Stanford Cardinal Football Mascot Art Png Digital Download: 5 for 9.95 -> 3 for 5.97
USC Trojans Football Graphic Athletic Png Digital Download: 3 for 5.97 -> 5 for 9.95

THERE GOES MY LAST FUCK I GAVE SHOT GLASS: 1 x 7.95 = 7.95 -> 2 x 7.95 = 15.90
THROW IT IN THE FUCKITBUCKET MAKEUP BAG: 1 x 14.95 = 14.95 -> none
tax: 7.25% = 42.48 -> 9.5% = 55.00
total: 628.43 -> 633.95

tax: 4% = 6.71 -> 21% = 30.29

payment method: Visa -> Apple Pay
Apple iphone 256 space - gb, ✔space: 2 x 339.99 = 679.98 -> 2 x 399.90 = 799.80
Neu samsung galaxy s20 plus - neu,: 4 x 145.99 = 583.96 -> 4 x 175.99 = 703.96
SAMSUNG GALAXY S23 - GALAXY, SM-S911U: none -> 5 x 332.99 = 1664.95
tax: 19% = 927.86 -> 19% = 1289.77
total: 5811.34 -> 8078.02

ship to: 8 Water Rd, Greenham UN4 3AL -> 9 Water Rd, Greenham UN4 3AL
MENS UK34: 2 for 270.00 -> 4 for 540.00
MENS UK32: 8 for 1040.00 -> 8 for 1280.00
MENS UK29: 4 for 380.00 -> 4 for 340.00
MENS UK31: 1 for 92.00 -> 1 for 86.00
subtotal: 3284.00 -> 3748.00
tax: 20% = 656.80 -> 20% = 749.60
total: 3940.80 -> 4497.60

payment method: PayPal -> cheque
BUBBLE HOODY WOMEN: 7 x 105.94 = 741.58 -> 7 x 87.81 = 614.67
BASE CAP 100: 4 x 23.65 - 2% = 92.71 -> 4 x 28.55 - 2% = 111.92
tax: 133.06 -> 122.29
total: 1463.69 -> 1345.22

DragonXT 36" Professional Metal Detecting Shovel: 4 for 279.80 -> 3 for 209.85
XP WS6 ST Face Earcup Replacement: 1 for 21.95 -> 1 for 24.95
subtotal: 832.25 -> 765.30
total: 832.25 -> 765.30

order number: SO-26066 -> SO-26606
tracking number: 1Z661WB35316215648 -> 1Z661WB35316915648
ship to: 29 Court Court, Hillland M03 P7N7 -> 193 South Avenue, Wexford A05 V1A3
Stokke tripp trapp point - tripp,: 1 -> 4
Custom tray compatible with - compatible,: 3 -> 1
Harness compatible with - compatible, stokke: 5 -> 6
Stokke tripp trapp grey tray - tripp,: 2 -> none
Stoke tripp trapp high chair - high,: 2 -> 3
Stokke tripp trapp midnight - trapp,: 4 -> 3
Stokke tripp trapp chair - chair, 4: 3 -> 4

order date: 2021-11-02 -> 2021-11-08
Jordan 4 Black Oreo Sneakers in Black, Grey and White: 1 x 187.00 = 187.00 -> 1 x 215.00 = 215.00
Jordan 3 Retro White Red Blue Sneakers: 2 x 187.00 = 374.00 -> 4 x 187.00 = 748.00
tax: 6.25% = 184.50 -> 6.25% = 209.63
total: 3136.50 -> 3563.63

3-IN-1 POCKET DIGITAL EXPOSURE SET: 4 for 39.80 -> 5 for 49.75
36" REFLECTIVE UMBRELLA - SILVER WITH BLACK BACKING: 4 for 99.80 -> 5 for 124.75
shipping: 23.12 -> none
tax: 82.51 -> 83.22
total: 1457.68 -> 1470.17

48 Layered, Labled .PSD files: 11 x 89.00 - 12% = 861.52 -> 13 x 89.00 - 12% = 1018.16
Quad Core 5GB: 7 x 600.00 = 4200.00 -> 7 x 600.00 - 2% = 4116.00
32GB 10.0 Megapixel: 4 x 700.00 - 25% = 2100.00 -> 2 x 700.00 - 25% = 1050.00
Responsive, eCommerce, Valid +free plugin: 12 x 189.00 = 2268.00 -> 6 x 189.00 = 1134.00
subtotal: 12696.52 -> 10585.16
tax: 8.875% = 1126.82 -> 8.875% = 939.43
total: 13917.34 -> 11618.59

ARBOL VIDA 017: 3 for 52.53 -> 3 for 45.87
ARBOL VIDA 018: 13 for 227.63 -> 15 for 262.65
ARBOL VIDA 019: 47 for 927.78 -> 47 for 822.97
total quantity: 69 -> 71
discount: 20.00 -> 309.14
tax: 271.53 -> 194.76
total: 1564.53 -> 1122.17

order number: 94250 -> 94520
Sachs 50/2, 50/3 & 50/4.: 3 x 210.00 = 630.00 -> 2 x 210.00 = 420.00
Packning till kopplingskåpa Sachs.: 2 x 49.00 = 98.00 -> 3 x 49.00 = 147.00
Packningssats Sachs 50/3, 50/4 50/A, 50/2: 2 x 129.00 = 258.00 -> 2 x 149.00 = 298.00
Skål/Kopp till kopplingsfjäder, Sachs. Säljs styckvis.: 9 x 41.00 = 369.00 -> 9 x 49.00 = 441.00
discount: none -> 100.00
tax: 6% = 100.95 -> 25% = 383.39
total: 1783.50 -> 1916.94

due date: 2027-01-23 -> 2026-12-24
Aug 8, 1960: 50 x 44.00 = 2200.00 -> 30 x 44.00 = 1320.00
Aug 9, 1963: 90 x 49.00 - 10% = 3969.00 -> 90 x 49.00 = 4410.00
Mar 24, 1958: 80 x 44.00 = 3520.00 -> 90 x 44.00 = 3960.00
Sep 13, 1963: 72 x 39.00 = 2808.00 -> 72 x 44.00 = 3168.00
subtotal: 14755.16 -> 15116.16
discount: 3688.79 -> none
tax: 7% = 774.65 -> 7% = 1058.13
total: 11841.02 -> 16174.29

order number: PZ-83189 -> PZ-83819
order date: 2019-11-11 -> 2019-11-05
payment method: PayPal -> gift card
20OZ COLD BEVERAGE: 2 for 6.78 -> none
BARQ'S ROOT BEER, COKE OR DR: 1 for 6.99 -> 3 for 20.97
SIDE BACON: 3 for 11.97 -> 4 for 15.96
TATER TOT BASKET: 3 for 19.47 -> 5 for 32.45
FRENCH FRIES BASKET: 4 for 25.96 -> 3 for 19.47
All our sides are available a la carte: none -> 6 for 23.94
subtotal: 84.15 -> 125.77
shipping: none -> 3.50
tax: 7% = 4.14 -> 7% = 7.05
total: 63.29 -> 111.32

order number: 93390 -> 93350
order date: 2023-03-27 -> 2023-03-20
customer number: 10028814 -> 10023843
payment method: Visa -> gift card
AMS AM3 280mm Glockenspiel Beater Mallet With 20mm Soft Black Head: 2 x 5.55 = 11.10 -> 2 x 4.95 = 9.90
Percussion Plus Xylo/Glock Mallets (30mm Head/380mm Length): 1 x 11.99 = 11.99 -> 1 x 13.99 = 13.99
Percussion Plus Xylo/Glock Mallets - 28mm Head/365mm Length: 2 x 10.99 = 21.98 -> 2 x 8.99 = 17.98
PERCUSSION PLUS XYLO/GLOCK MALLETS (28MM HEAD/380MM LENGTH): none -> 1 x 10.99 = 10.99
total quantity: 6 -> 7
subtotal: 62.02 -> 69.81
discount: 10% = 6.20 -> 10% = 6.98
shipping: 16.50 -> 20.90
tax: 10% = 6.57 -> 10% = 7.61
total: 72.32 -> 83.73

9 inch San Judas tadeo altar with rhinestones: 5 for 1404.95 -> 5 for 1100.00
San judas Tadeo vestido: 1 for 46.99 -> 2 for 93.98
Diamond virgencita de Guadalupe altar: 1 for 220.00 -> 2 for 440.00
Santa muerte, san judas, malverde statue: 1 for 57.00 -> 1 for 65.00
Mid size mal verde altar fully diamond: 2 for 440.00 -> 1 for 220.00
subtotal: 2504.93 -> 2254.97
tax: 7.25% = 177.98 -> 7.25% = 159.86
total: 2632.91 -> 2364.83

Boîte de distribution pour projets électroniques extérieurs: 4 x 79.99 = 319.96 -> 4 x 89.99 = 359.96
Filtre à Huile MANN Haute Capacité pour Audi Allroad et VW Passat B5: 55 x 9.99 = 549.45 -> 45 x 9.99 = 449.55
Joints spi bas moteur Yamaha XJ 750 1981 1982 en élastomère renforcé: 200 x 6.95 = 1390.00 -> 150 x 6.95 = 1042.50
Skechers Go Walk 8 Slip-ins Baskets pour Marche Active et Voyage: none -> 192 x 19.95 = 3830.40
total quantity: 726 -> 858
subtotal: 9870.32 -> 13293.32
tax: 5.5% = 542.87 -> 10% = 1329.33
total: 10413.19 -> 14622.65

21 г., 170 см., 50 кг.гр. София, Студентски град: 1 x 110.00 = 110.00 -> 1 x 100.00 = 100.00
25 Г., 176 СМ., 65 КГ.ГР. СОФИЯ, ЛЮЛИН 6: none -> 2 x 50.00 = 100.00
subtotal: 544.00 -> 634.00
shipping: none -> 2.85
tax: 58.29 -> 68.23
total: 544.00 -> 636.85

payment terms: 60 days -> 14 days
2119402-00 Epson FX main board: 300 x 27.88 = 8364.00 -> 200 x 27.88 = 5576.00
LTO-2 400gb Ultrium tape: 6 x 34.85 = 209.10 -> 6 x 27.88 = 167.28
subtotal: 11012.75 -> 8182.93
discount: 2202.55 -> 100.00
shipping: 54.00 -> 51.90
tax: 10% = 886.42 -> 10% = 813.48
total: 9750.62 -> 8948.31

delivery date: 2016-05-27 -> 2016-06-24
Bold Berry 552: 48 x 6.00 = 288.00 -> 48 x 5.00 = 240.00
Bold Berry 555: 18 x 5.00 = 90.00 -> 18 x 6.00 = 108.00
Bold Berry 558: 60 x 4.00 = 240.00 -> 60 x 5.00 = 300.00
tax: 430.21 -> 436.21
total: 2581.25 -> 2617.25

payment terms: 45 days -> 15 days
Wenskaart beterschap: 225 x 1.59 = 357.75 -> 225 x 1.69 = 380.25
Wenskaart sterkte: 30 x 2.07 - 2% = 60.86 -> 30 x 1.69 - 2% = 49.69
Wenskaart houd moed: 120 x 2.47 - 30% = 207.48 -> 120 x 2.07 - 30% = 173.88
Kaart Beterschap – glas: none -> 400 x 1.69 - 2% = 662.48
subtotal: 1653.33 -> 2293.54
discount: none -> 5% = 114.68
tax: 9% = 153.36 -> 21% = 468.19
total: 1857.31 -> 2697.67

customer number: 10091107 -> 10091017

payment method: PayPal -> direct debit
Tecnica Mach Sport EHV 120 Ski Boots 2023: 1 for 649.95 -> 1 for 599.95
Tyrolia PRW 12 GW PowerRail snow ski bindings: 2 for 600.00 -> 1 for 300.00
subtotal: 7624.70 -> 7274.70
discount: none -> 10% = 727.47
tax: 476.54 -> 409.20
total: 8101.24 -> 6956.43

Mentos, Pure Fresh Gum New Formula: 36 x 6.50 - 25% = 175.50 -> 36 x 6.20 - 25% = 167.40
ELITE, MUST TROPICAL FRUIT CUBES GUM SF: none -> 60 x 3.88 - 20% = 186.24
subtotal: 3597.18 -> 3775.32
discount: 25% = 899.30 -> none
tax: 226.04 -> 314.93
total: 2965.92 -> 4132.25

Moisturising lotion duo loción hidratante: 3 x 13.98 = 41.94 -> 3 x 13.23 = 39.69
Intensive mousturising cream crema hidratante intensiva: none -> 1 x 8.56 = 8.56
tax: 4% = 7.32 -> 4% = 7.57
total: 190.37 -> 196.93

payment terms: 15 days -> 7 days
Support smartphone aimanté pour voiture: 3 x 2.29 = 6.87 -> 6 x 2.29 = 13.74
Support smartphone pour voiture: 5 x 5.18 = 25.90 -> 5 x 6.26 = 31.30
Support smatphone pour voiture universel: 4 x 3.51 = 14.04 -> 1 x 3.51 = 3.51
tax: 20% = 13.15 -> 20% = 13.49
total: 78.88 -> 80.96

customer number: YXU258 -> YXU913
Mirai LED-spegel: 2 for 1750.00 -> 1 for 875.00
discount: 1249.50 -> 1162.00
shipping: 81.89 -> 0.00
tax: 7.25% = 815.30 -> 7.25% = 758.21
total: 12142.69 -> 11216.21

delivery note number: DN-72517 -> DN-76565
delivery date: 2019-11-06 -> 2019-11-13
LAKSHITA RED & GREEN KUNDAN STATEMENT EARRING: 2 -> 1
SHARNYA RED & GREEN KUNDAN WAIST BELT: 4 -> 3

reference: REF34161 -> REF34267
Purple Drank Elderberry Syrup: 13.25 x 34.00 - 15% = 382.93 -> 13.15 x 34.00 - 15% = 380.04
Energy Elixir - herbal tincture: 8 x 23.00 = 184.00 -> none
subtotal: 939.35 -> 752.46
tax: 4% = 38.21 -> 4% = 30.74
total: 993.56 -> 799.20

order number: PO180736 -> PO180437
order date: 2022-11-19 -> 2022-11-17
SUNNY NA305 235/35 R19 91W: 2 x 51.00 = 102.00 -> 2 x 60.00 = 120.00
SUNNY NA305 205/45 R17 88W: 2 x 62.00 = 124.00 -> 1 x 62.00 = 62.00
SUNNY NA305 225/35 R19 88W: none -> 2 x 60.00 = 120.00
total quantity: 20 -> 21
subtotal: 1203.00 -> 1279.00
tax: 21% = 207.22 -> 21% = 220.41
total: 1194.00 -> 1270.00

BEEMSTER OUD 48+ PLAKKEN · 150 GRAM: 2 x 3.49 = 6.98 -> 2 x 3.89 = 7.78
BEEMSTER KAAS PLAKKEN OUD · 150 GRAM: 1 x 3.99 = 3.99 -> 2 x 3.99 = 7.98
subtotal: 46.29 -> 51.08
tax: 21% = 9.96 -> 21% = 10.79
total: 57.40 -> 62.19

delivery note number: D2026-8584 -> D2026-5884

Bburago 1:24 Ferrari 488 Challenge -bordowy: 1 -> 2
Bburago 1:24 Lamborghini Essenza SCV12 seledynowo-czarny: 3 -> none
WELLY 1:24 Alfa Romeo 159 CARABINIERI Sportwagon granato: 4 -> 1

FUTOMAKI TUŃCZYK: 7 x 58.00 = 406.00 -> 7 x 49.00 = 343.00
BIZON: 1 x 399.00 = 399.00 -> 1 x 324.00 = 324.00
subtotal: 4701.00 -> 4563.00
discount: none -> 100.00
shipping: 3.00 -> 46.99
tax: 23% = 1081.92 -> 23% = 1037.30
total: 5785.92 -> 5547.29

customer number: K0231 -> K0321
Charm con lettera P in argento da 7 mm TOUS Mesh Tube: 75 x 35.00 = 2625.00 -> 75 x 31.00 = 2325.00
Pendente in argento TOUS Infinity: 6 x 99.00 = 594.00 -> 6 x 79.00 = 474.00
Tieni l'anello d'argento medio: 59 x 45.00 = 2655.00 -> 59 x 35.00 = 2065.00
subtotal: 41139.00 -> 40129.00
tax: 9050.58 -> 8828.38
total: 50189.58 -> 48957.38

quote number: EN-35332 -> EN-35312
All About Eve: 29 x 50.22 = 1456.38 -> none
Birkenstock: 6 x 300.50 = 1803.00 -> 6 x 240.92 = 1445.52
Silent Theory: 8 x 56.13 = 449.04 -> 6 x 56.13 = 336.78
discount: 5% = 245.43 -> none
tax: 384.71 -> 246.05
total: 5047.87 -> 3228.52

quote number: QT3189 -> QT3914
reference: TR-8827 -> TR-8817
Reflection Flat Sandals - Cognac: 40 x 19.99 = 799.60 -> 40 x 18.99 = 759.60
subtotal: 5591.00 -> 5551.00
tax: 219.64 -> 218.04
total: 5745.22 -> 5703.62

::::

- **Activity**
Reprint exactly the lines above that start at the one with "Bburago 1:24 Ferrari" and end at the one with "Charm con lettera", keeping both and adding none.

- **Exercise result**
Bburago 1:24 Ferrari 488 Challenge -bordowy: 1 -> 2
Bburago 1:24 Lamborghini Essenza SCV12 seledynowo-czarny: 3 -> none
WELLY 1:24 Alfa Romeo 159 CARABINIERI Sportwagon granato: 4 -> 1

FUTOMAKI TUŃCZYK: 7 x 58.00 = 406.00 -> 7 x 49.00 = 343.00
BIZON: 1 x 399.00 = 399.00 -> 1 x 324.00 = 324.00
subtotal: 4701.00 -> 4563.00
discount: none -> 100.00
shipping: 3.00 -> 46.99
tax: 23% = 1081.92 -> 23% = 1037.30
total: 5785.92 -> 5547.29

customer number: K0231 -> K0321
Charm con lettera P in argento da 7 mm TOUS Mesh Tube: 75 x 35.00 = 2625.00 -> 75 x 31.00 = 2325.00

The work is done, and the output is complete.